• Data for review:
--
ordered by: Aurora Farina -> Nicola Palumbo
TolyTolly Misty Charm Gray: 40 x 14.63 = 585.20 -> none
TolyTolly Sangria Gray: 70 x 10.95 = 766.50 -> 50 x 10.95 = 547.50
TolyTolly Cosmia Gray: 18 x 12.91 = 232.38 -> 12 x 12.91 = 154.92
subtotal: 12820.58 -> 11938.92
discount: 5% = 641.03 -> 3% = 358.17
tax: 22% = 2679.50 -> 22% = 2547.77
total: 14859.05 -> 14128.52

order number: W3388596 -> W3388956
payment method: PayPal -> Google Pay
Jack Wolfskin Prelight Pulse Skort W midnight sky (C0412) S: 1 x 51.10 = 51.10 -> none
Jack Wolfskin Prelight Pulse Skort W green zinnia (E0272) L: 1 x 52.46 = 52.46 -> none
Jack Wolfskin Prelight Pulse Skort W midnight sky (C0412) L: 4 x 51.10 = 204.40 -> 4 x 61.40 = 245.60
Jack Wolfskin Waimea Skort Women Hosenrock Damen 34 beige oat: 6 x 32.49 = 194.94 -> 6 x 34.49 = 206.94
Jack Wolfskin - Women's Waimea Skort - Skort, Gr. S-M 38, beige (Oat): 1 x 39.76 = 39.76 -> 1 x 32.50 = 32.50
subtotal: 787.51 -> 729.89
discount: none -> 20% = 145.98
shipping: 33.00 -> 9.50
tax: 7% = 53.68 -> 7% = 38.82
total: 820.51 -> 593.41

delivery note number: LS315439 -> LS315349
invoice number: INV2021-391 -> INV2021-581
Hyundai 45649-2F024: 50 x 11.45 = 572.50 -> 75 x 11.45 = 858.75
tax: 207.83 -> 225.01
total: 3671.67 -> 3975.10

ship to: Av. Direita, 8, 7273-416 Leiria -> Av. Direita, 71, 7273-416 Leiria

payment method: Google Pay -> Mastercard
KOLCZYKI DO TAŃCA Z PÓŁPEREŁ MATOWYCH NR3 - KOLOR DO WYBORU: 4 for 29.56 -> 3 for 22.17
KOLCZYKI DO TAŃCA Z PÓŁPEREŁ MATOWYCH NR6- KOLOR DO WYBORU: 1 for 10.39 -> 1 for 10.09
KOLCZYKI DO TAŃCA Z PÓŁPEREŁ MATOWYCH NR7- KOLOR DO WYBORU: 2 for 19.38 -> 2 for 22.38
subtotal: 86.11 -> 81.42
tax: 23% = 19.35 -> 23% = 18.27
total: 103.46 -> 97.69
--
• The problem: Copy, without any change, the run of lines from the one with "Jack Wolfskin Waimea" through the end of the entries above.

• Response to this exercise:
Jack Wolfskin Waimea Skort Women Hosenrock Damen 34 beige oat: 6 x 32.49 = 194.94 -> 6 x 34.49 = 206.94
Jack Wolfskin - Women's Waimea Skort - Skort, Gr. S-M 38, beige (Oat): 1 x 39.76 = 39.76 -> 1 x 32.50 = 32.50
subtotal: 787.51 -> 729.89
discount: none -> 20% = 145.98
shipping: 33.00 -> 9.50
tax: 7% = 53.68 -> 7% = 38.82
total: 820.51 -> 593.41

delivery note number: LS315439 -> LS315349
invoice number: INV2021-391 -> INV2021-581
Hyundai 45649-2F024: 50 x 11.45 = 572.50 -> 75 x 11.45 = 858.75
tax: 207.83 -> 225.01
total: 3671.67 -> 3975.10

ship to: Av. Direita, 8, 7273-416 Leiria -> Av. Direita, 71, 7273-416 Leiria

payment method: Google Pay -> Mastercard
KOLCZYKI DO TAŃCA Z PÓŁPEREŁ MATOWYCH NR3 - KOLOR DO WYBORU: 4 for 29.56 -> 3 for 22.17
KOLCZYKI DO TAŃCA Z PÓŁPEREŁ MATOWYCH NR6- KOLOR DO WYBORU: 1 for 10.39 -> 1 for 10.09
KOLCZYKI DO TAŃCA Z PÓŁPEREŁ MATOWYCH NR7- KOLOR DO WYBORU: 2 for 19.38 -> 2 for 22.38
subtotal: 86.11 -> 81.42
tax: 23% = 19.35 -> 23% = 18.27
total: 103.46 -> 97.69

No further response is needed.